With the new opening days schedule, athletic scheduling is more cramped than in recent years. Preseason, an opportunity for student athletes to tryout for varsity teams, was two days long in 2011.

“We feel we’ve found a better balance and orientation schedule for Deerfield students, new and old,” Head of Athletics Chip Davis said. “Athletics are less distinct. We’ve added class time, residential time and academic orientation time while thinning the athletic blocks. On a relative basis, I think there has been realignment.”

But Varsity water polo captain Sloan Damon ’13 said, “Preseason gives our teams more time to learn to play together, as often the first game of the season is soon after school starts.”

The training period also gives teams an edge: time to become competitive against other schools.

“I think the short preseason could hurt our team’s performances, especially early in the season,” said Conner Romeyn ’13, who plays varsity soccer.

Tri-varsity athlete and captain Mettler Growney ’13 added, “I don’t think this [year’s preseason] is enough time for a team to become acclimated and comfortable playing with each other.”

Shorter preseason means the varsity football team no longer meets the minimum number of practices required by NEPSAC for safety and equity, according to Mr.
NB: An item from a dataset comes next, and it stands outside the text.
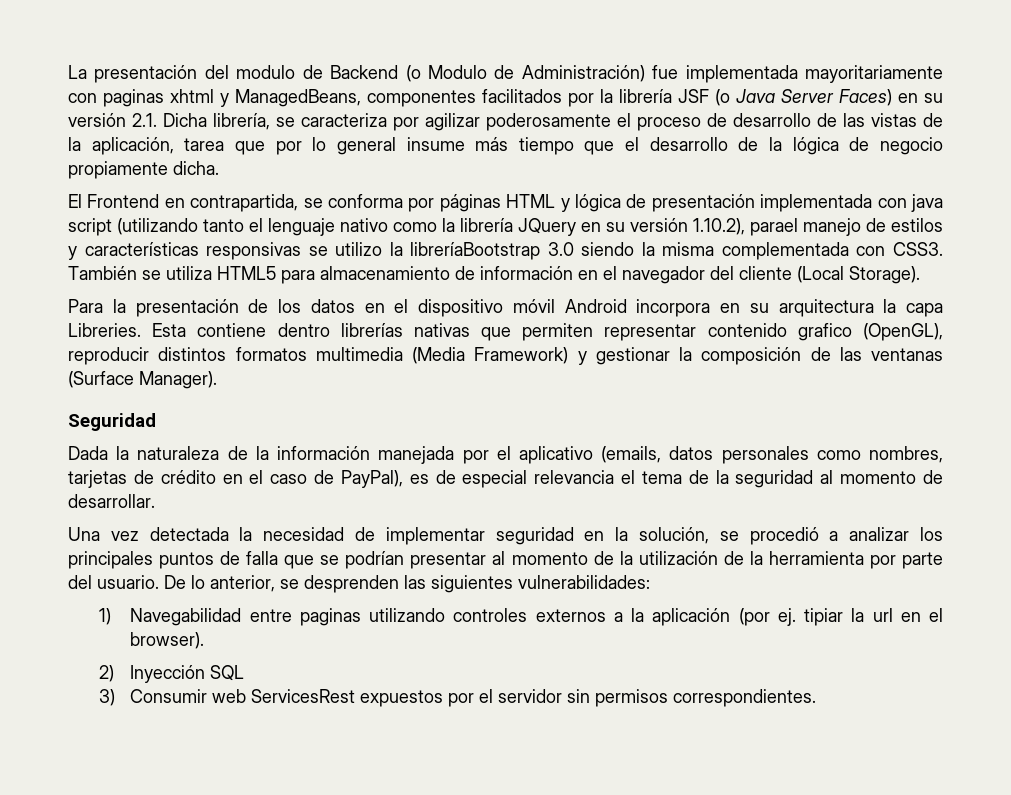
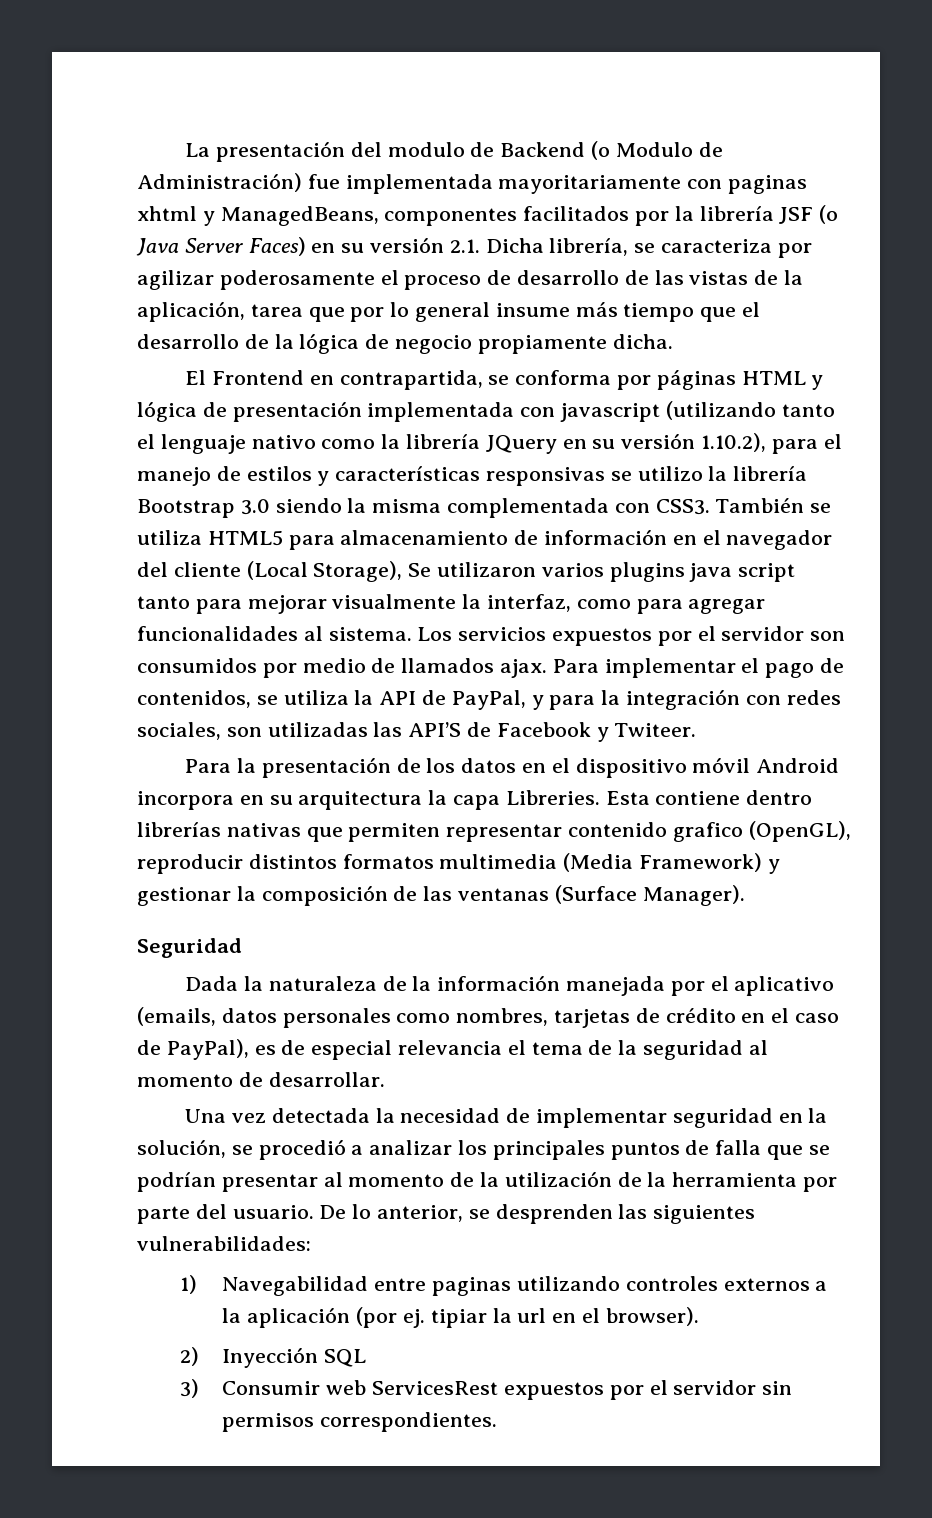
- El Frontend en contrapartida, se conforma por páginas HTML y lógica de presentación implementada con java script (utilizando tanto el lenguaje nativo como la librería JQuery en su versión 1.10.2), parael manejo de estilos y características responsivas se utilizo la libreríaBootstrap 3.0 siendo la misma complementada con CSS3.
+ El Frontend en contrapartida, se conforma por páginas HTML y lógica de presentación implementada con javascript (utilizando tanto el lenguaje nativo como la librería JQuery en su versión 1.10.2), para el manejo de estilos y características responsivas se utilizo la librería Bootstrap 3.0 siendo la misma complementada con CSS3.
- También se utiliza HTML5 para almacenamiento de información en el navegador del cliente (Local Storage).
+ También se utiliza HTML5 para almacenamiento de información en el navegador del cliente (Local Storage), Se utilizaron varios plugins java script tanto para mejorar visualmente la interfaz, como para agregar funcionalidades al sistema. Los servicios expuestos por el servidor son consumidos por medio de llamados ajax. Para implementar el pago de contenidos, se utiliza la API de PayPal, y para la integración con redes sociales, son utilizadas las API’S de Facebook y Twiteer.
Davis.

He said the team will have an optional off-campus camp before school starts, something other teams like boys’ soccer, volleyball and water polo have done in the past.
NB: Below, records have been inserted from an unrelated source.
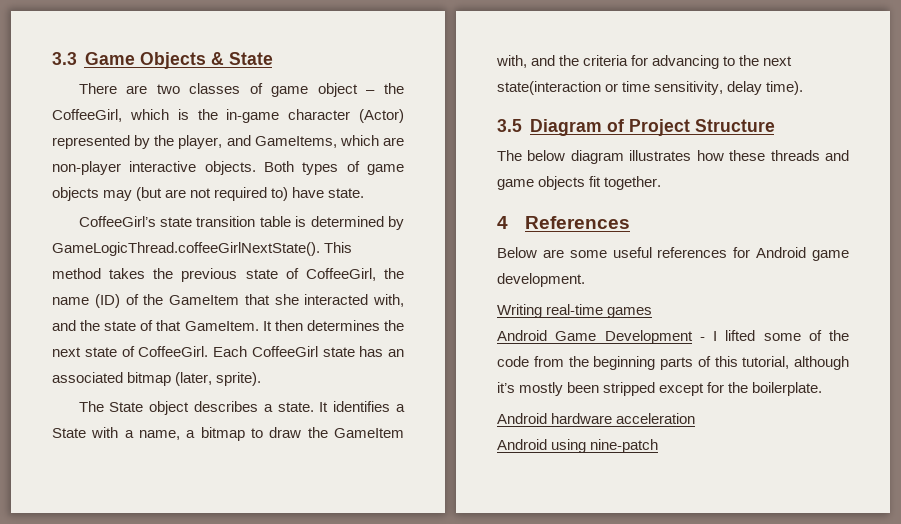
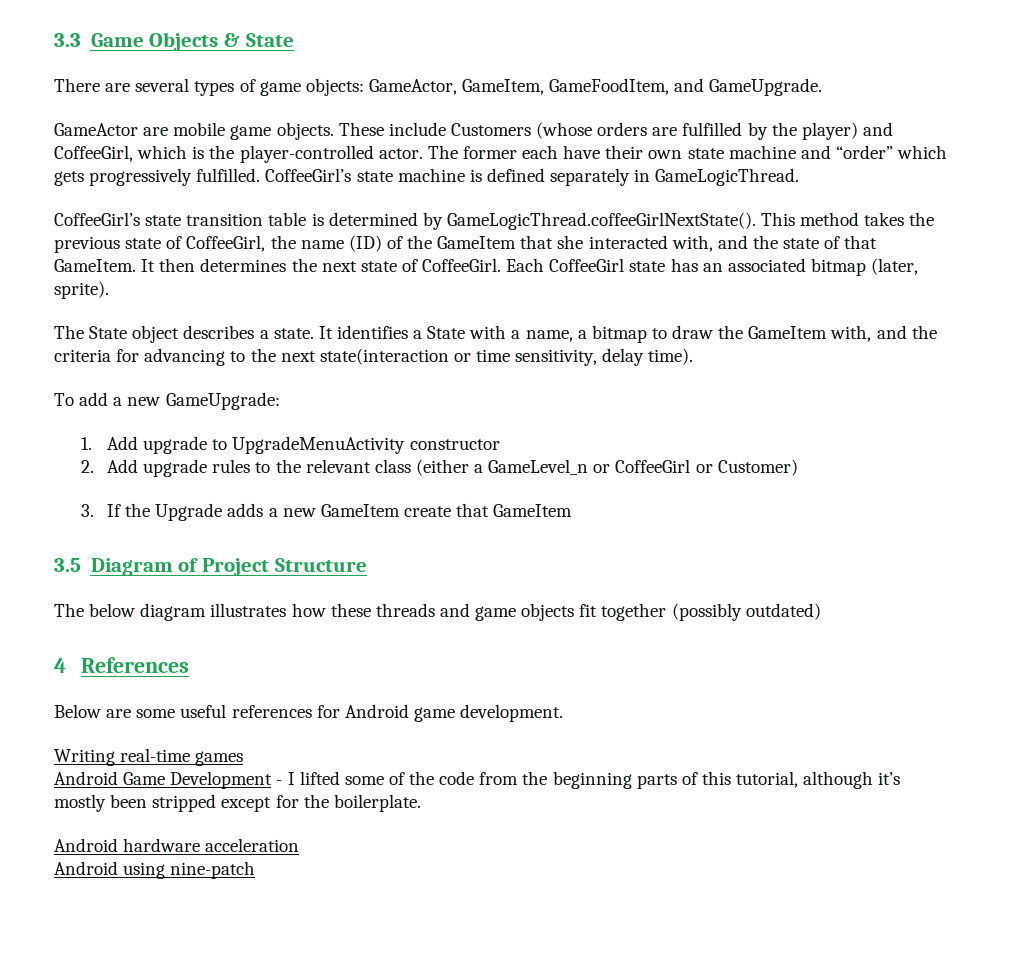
- There are two classes of game object – the CoffeeGirl, which is the in-game character (Actor) represented by the player, and GameItems, which are non-player interactive objects. Both types of game objects may (but are not required to) have state.
+ There are several types of game objects: GameActor, GameItem, GameFoodItem, and GameUpgrade.
+ GameActor are mobile game objects. These include Customers (whose orders are fulfilled by the player) and CoffeeGirl, which is the player-controlled actor. The former each have their own state machine and “order” which gets progressively fulfilled. CoffeeGirl’s state machine is defined separately in GameLogicThread.
+ To add a new GameUpgrade:
+ 1. Add upgrade to UpgradeMenuActivity constructor
+ 2. Add upgrade rules to the relevant class (either a GameLevel_n or CoffeeGirl or Customer)
+ 3. If the Upgrade adds a new GameItem create that GameItem
- The below diagram illustrates how these threads and game objects fit together.
+ The below diagram illustrates how these threads and game objects fit together (possibly outdated)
While varsity teams are accommodating the new schedule, some students said preseason was a source of anxiety for non-varsity athletes and supported its de-emphasis.

“Preseason creates a subtle superiority vibe among those who attend because it’s exclusive,” Sarah Sutphin ’13 said. “It’s a reminder that varsity athletes receive special treatment.”

“This new emphasis on hall cohesion and class bonding within the new opening days’ schedule will make for a smoother reception of new kids into the Deerfield fold,” said Proctor Betsy Alexandre ’13. “If this sacrifices a few athletic practices for the small number of athletes, so be it.”

Mr. Davis said, “I don’t believe the opening days’ schedule was designed with any principles of exclusivity. There is a logic and a cadence as to why we build our school population on campus over a three-to-four day rollout.”